**THE PROBLEM:** Only the lines from the one holding "- Over time, our" to the final line of the material below belong in the answer, transcribed exactly.

**DATASET RECORDS:**
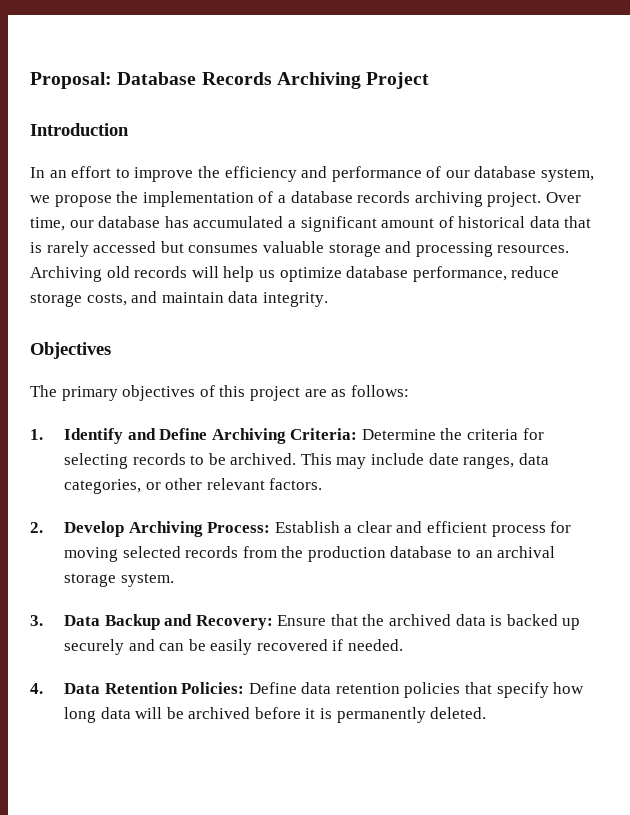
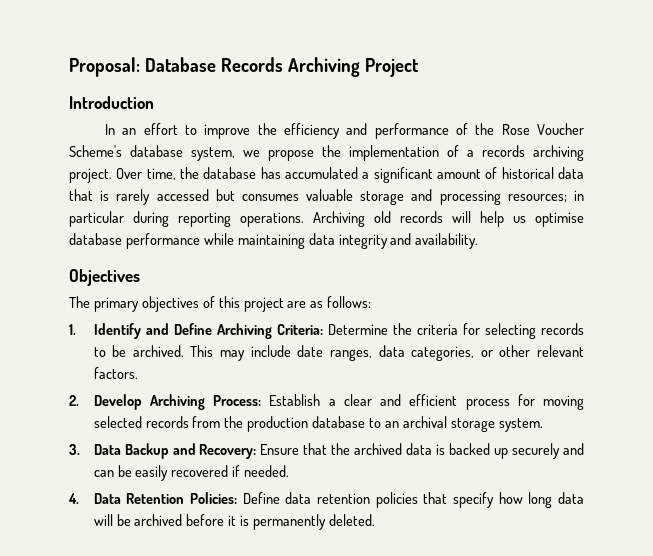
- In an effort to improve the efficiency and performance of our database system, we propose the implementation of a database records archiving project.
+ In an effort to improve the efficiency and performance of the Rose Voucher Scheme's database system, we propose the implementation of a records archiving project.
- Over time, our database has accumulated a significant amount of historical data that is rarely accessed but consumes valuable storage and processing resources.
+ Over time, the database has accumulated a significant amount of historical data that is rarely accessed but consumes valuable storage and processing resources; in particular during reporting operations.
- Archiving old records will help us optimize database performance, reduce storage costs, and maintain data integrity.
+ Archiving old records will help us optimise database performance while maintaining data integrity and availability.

**REPLY:**
- Over time, our database has accumulated a significant amount of historical data that is rarely accessed but consumes valuable storage and processing resources.
+ Over time, the database has accumulated a significant amount of historical data that is rarely accessed but consumes valuable storage and processing resources; in particular during reporting operations.
- Archiving old records will help us optimize database performance, reduce storage costs, and maintain data integrity.
+ Archiving old records will help us optimise database performance while maintaining data integrity and availability.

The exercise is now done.